LGBT法案 今国会の提出を自民党が断念[2021/05/28 23:35]

 「差別は許されない」と明記されたLGBT法案について反対意見が噴出し、自民党は今の国会への提出を断念しました。

 自民党・佐藤総務会長:「なかなか全会一致という方向が見いだせなかった」

 LGBTなど性的少数者への理解を促進する法案を巡り、自民党は連日、激論を続けてきました。

 焦点となっていたのは野党との修正協議で加えられた「性的指向及び性自認を理由とする差別は許されない」との文言です。

 この表現を巡り、「差別を理由にした訴訟や政治運動が多発する」などの批判が出ていました。

 自民党として最終的に法案の了承を行う28日の総務会にも反対派が詰め掛け、「場外」から意見を表明しました。

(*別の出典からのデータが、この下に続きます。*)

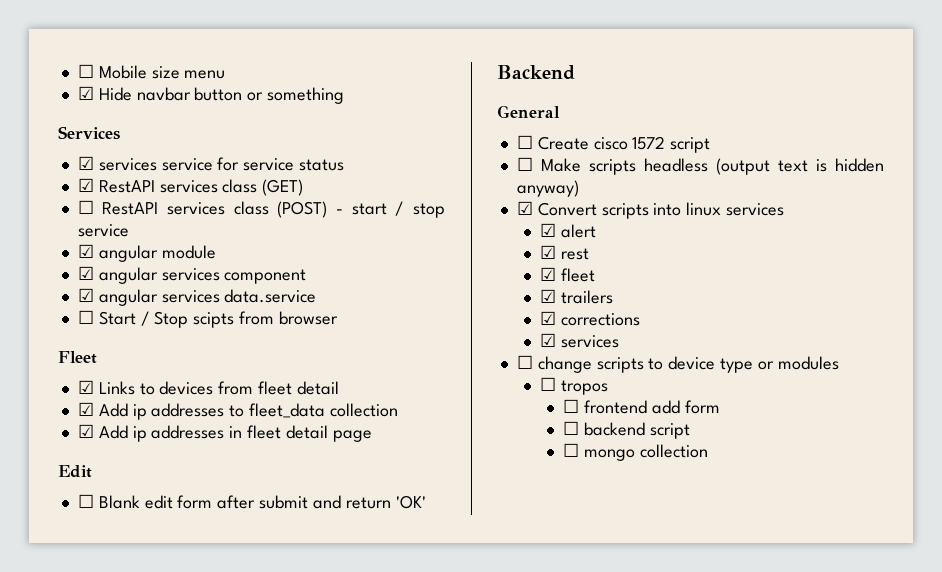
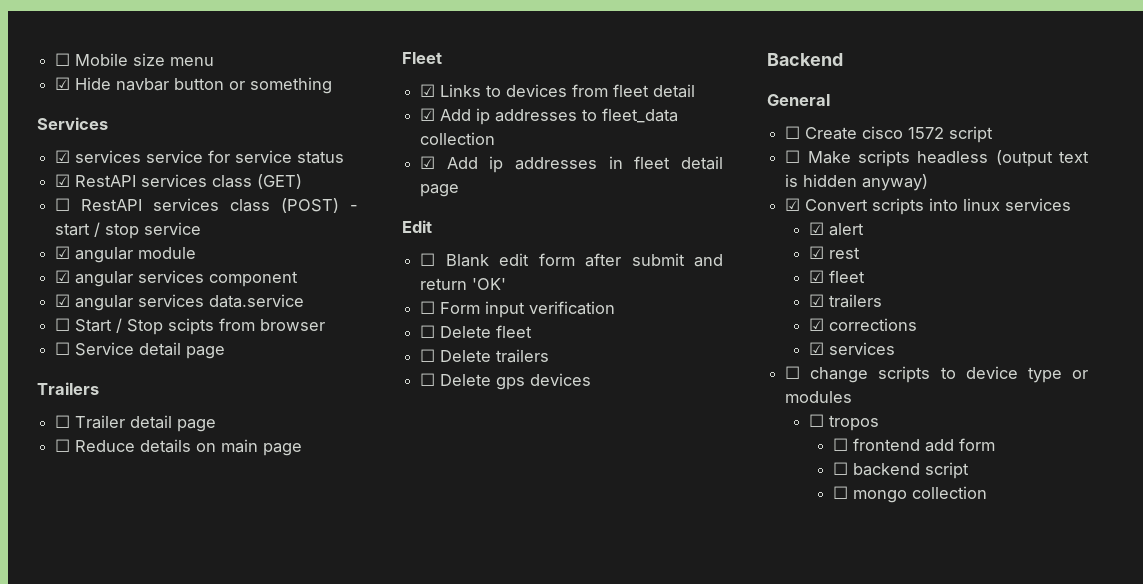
(338, 318) none -> [55,342,226,359] [37,382,99,395] [55,415,217,432] [55,439,303,456] // ☐ Service detail page // Trailers // ☐ Trailer detail page // ☐ Reduce details on main page
(426, 502) none -> [420,301,616,318] [420,325,533,338] [420,349,550,363] [420,373,592,390] // ☐ Form input verification // ☐ Delete fleet // ☐ Delete trailers // ☐ Delete gps devices

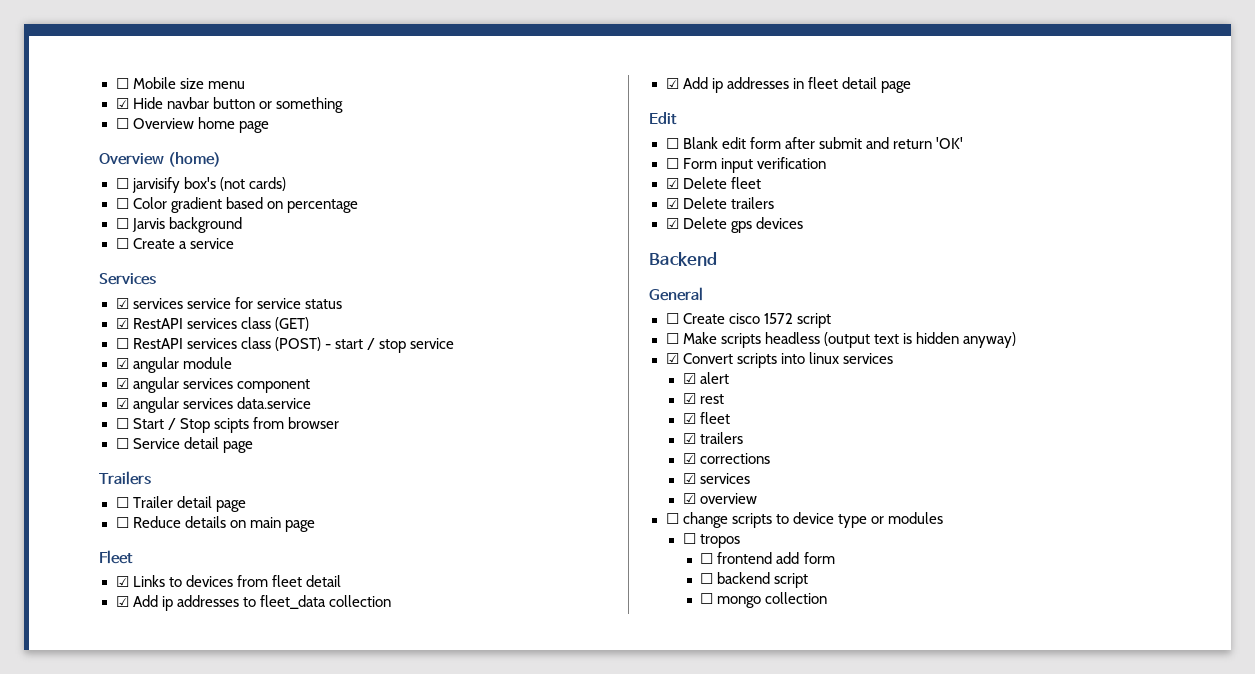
(333, 85) none -> [115,117,269,133] [99,152,221,167] [115,177,286,193] [115,197,358,213] [115,217,242,233] [115,238,234,249] // ☐ Overview home page // Overview (home) // ☐ jarvisify box's (not cards) // ☐ Color gradient based on percentage // ☐ Jarvis background // ☐ Create a service
[420,325,436,338] ☐ -> [665,178,679,189] ☑
[420,349,436,362] ☐ -> [665,198,679,209] ☑
[420,373,436,386] ☐ -> [665,218,679,229] ☑
(896, 348) none -> [682,493,757,504] // ☑ overview

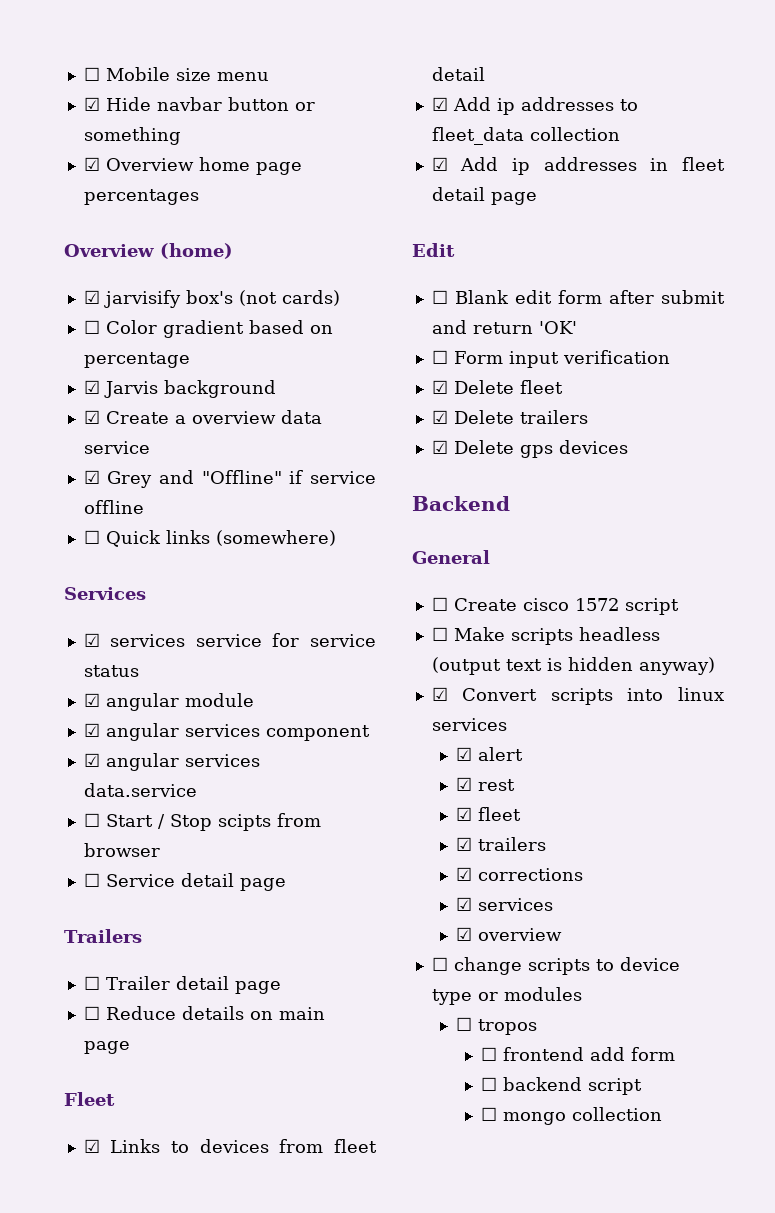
[115,118,129,129] ☐ -> [83,157,100,171] ☑
(269, 127) none -> [83,189,199,205] percentages
[115,178,129,189] ☐ -> [83,290,100,304] ☑
[115,218,129,229] ☐ -> [83,380,100,394] ☑
[115,238,129,249] ☐ -> [83,410,100,424] ☑
[189,238,234,249] service -> [191,410,322,424] [83,441,150,454] [83,470,376,488] [83,500,144,514] [83,530,336,547] overview data service // ☑ Grey and "Offline" if service offline // ☐ Quick links (somewhere)
[115,317,309,331] [115,337,454,353] // ☑ RestAPI services class (GET) // ☐ RestAPI services class (POST) - start / stop service -> (139, 671) none

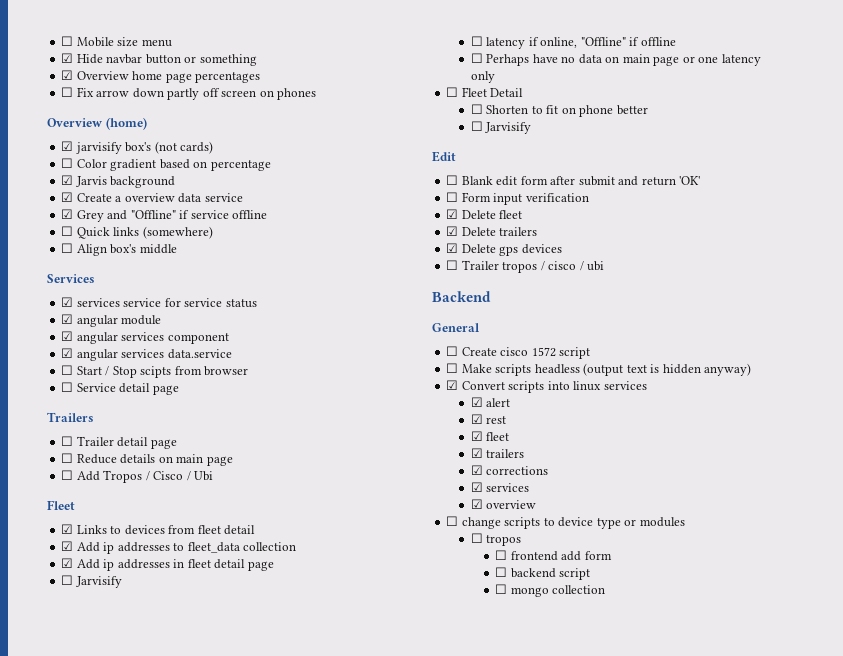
(199, 197) none -> [61,87,317,100] // ☐ Fix arrow down partly off screen on phones
(336, 538) none -> [61,243,177,256] // ☐ Align box's middle
(130, 1047) none -> [61,470,214,483] // ☐ Add Tropos / Cisco / Ubi
(537, 198) none -> [61,575,122,588] [470,36,676,49] [470,53,761,66] [470,71,495,83] [446,87,524,97] [470,104,648,117] [470,121,532,134] // ☐ Jarvisify // ☐ latency if online, "Offline" if offline // ☐ Perhaps have no data on main page or one latency only // ☐ Fleet Detail // ☐ Shorten to fit on phone better // ☐ Jarvisify
(628, 447) none -> [446,260,605,273] // ☐ Trailer tropos / cisco / ubi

 自民党・西田昌司参院議員:「差別ということを全面的に出してやっちゃうと、LGBT以外の方の理解や内心の自由まで我々が制限をするのかと」

 さらに、別の議員からは「憲法上、結婚は両性の合意だが、この法案によって同性婚につながる」などの懸念の声も出たということです。

 自民党・稲田元防衛大臣:「私は諦めていません」

 この法案の責任者である稲田元防衛大臣は「与野党合意は意義がある」として、今の国会での成立を改めて求めました。

 ただ、来月16日の会期末が迫るなか、審議時間の確保は難しく、この法案の取り扱いは二階幹事長ら幹部に一任されました。

 そのうえで、佐藤会長は「国会への提出はなかなか難しい」と事実上の断念を表明しました。

 閣僚の1人は「こうした二分する議論は選挙前にやるべきでない」と釘を刺しています。

 賛成していた自民党幹部からは「自民党が遅れた政党だと思われる」とあきれた声も出ています。